# Prompt
From the line with "[190,867,271,882] must be" through the final line of the entries below, write out each line exactly and nothing else.

# Available data
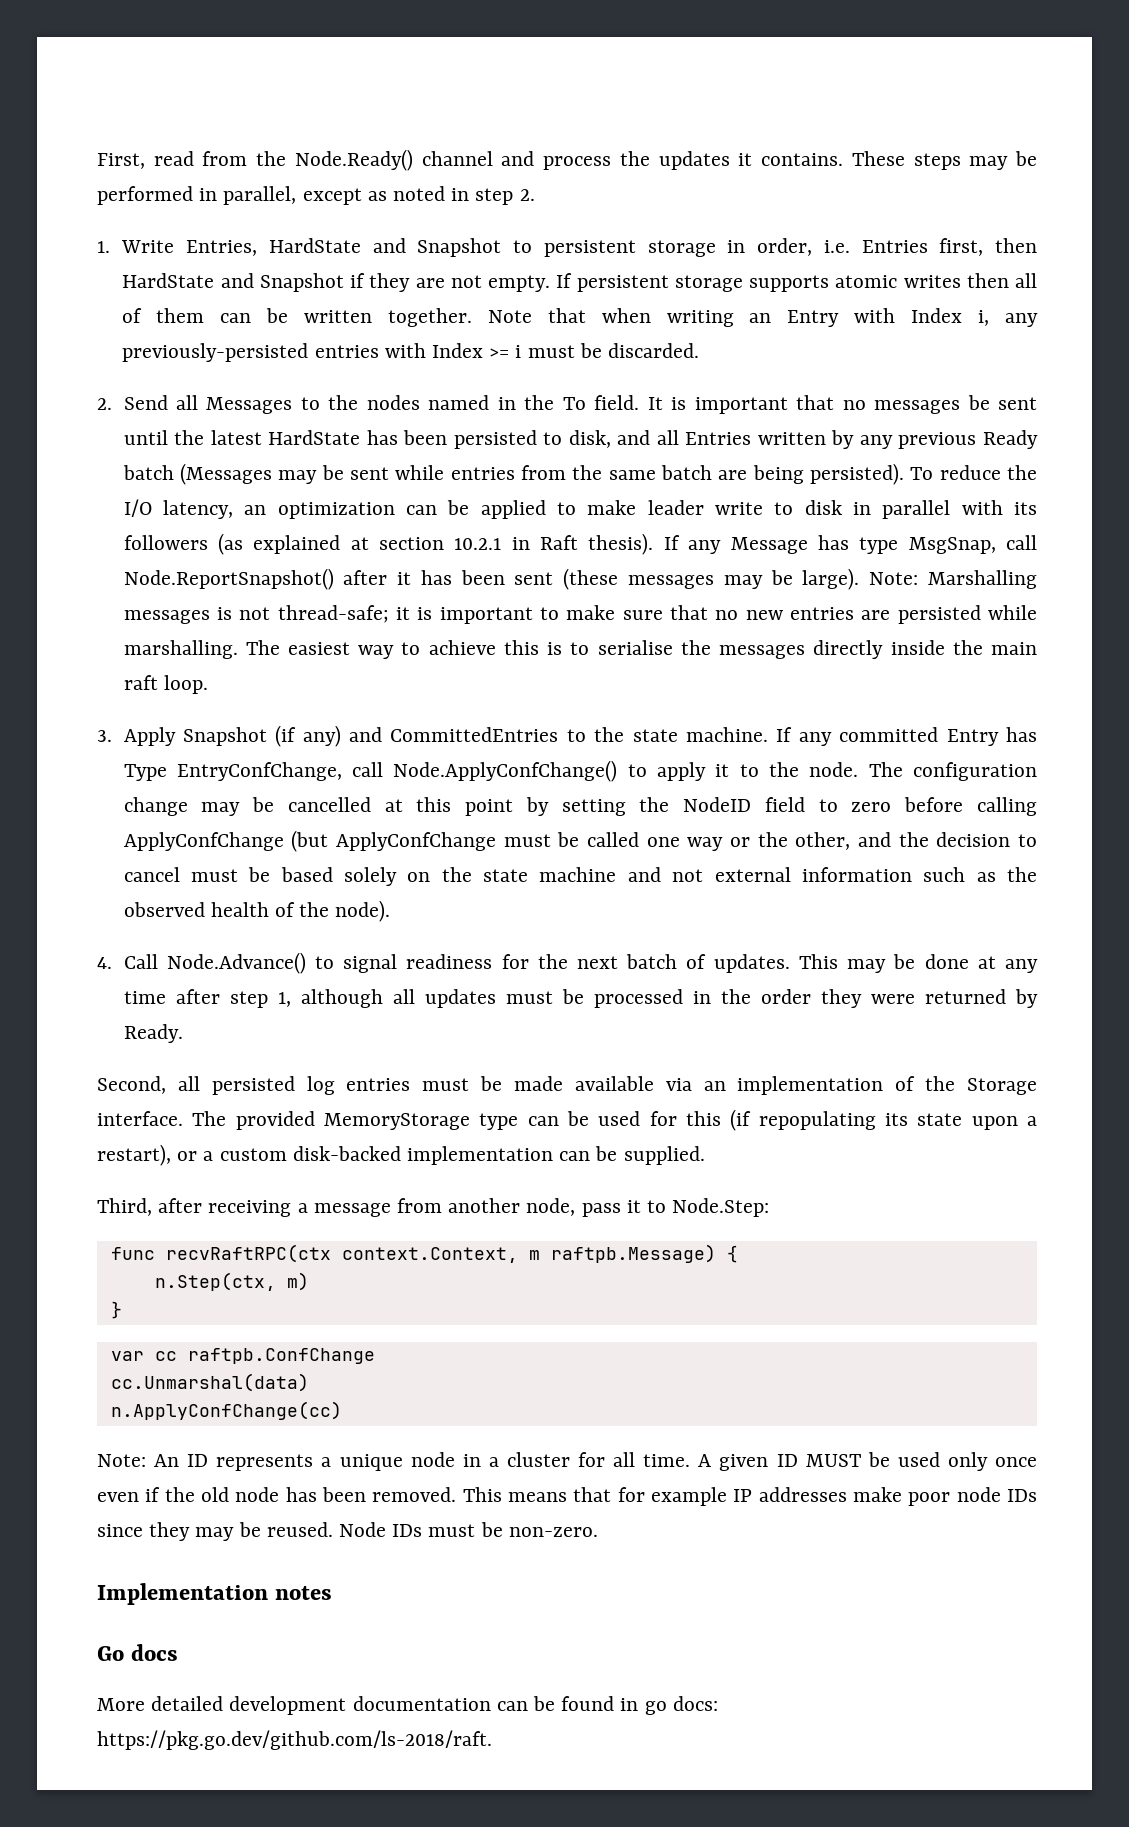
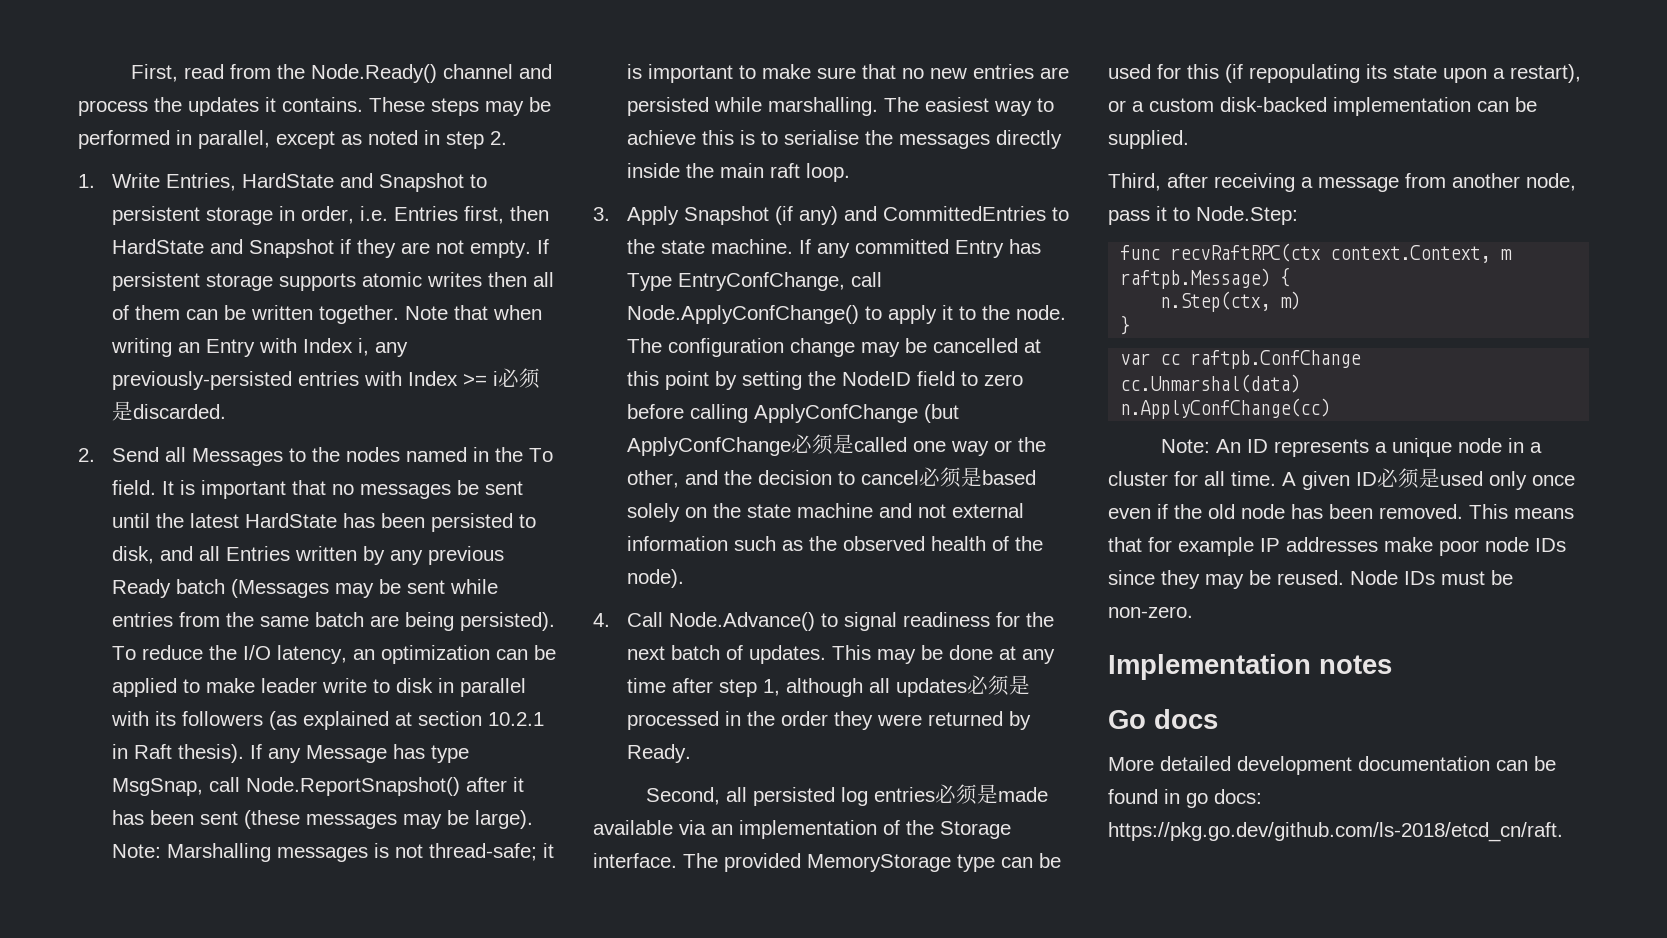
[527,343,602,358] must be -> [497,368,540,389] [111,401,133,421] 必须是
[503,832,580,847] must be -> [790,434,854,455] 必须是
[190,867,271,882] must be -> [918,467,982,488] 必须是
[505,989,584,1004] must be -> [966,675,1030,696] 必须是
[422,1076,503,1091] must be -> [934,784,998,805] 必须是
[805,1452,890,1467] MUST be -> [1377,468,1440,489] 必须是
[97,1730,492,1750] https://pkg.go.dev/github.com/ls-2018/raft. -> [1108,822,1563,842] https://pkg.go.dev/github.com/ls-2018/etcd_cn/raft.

# Response to the exercise
[190,867,271,882] must be -> [918,467,982,488] 必须是
[505,989,584,1004] must be -> [966,675,1030,696] 必须是
[422,1076,503,1091] must be -> [934,784,998,805] 必须是
[805,1452,890,1467] MUST be -> [1377,468,1440,489] 必须是
[97,1730,492,1750] https://pkg.go.dev/github.com/ls-2018/raft. -> [1108,822,1563,842] https://pkg.go.dev/github.com/ls-2018/etcd_cn/raft.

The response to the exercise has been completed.